══ Extracted records ══

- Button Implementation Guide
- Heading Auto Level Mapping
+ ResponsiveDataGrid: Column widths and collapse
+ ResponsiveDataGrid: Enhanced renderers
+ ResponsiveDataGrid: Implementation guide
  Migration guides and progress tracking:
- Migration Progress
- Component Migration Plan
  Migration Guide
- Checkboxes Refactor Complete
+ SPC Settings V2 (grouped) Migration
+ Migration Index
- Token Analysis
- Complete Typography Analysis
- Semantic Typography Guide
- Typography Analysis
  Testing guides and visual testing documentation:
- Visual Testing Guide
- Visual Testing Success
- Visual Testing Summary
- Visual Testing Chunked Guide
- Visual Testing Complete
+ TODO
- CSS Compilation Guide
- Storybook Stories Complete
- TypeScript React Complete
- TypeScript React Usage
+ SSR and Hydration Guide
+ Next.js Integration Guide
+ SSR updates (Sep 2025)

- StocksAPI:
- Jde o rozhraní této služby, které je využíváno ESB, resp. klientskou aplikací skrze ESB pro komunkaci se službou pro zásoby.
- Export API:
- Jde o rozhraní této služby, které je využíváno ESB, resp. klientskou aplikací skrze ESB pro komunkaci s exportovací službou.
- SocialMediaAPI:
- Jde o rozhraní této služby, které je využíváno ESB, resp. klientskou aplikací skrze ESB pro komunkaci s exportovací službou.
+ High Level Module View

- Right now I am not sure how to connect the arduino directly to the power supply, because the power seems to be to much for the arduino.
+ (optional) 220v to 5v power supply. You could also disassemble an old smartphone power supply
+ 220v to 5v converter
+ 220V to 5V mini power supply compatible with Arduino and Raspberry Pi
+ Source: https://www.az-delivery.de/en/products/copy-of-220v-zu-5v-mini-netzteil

═══

What to do: Go through the listing above line by line and say how many lines hold the word "mini". Reply with that number only.

Result of this task: 2